YOUR ASSIGNMENT | The result should consist solely of the line containing "subtotal: 9918.00 -> 13151.00" and the lines that follow it below, each reproduced exactly, the last line included.

DATASET RECORDS |
=== Section Start ===

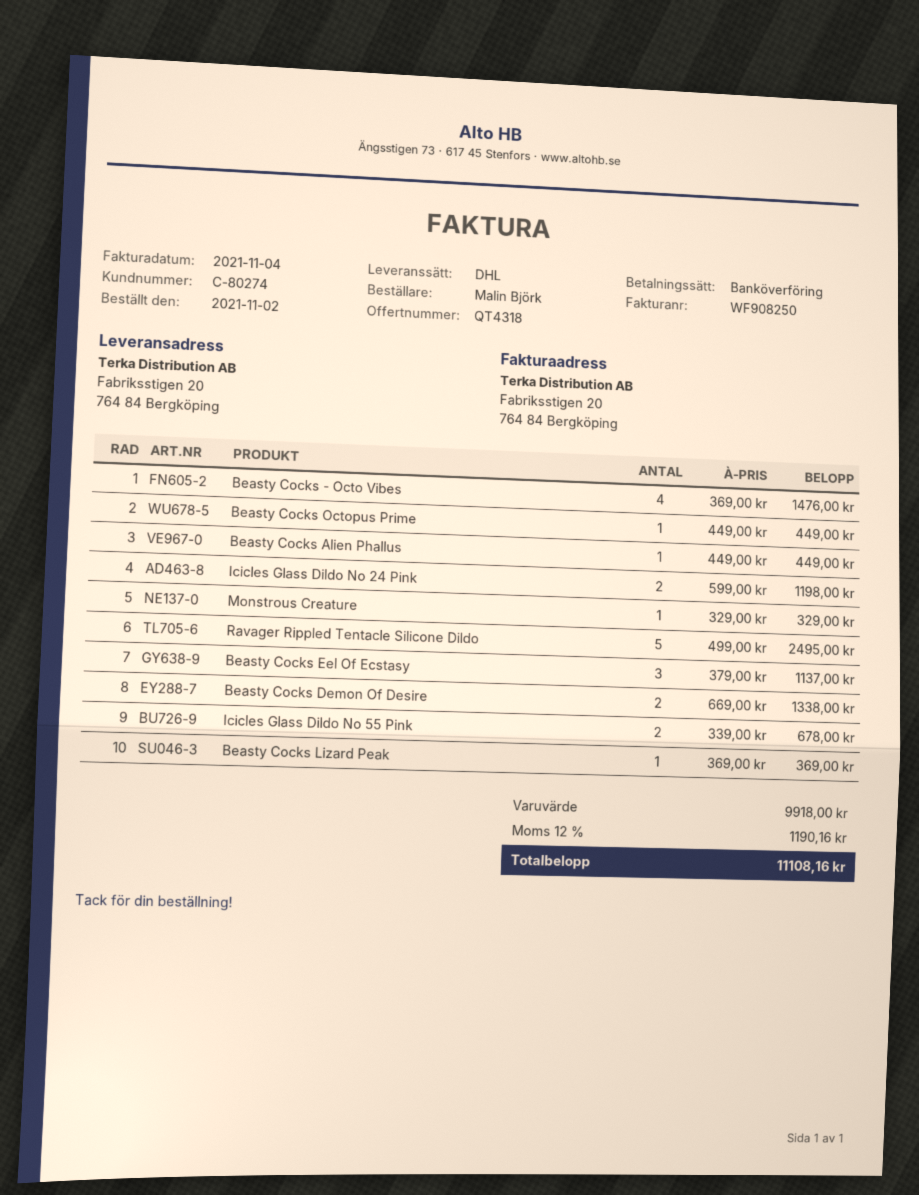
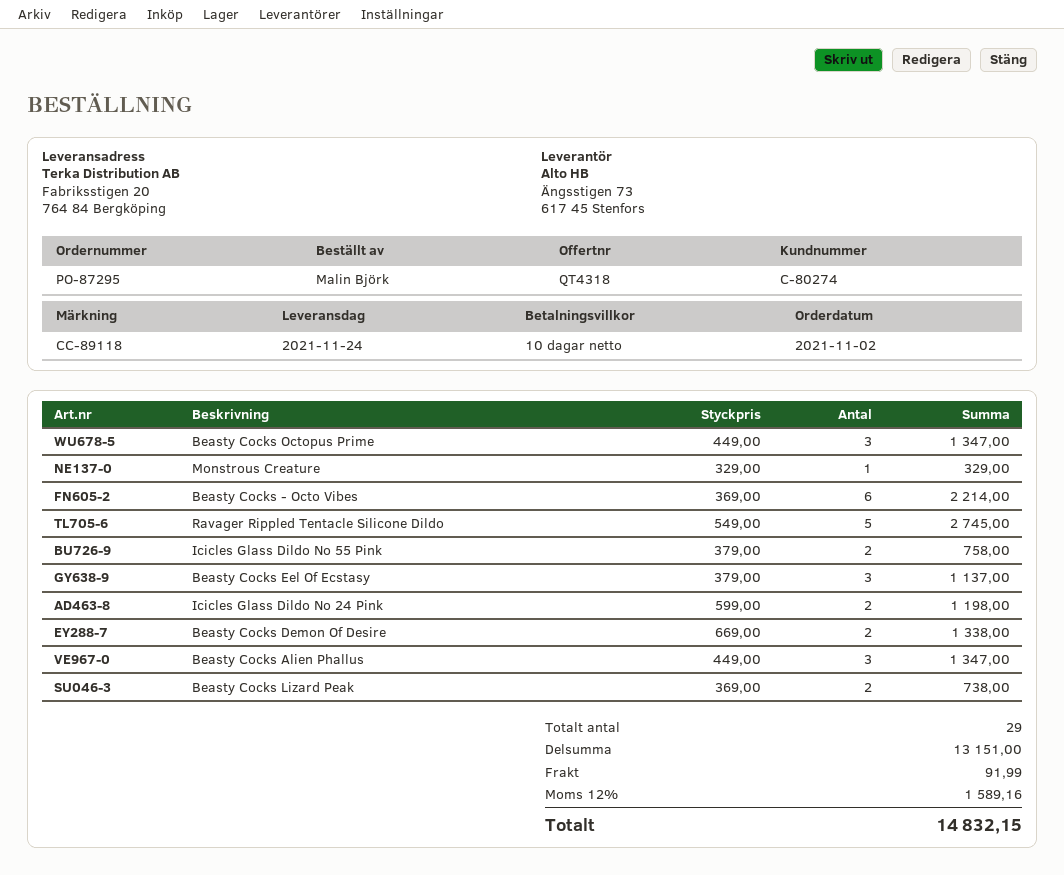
Beasty Cocks - Octo Vibes: 4 x 369.00 = 1476.00 -> 6 x 369.00 = 2214.00
Beasty Cocks Octopus Prime: 1 x 449.00 = 449.00 -> 3 x 449.00 = 1347.00
Beasty Cocks Alien Phallus: 1 x 449.00 = 449.00 -> 3 x 449.00 = 1347.00
Ravager Rippled Tentacle Silicone Dildo: 5 x 499.00 = 2495.00 -> 5 x 549.00 = 2745.00
Icicles Glass Dildo No 55 Pink: 2 x 339.00 = 678.00 -> 2 x 379.00 = 758.00
Beasty Cocks Lizard Peak: 1 x 369.00 = 369.00 -> 2 x 369.00 = 738.00
subtotal: 9918.00 -> 13151.00
shipping: none -> 91.99
tax: 12% = 1190.16 -> 12% = 1589.16
total: 11108.16 -> 14832.15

=== Section End ===

OUTPUT OF THE TASK |
subtotal: 9918.00 -> 13151.00
shipping: none -> 91.99
tax: 12% = 1190.16 -> 12% = 1589.16
total: 11108.16 -> 14832.15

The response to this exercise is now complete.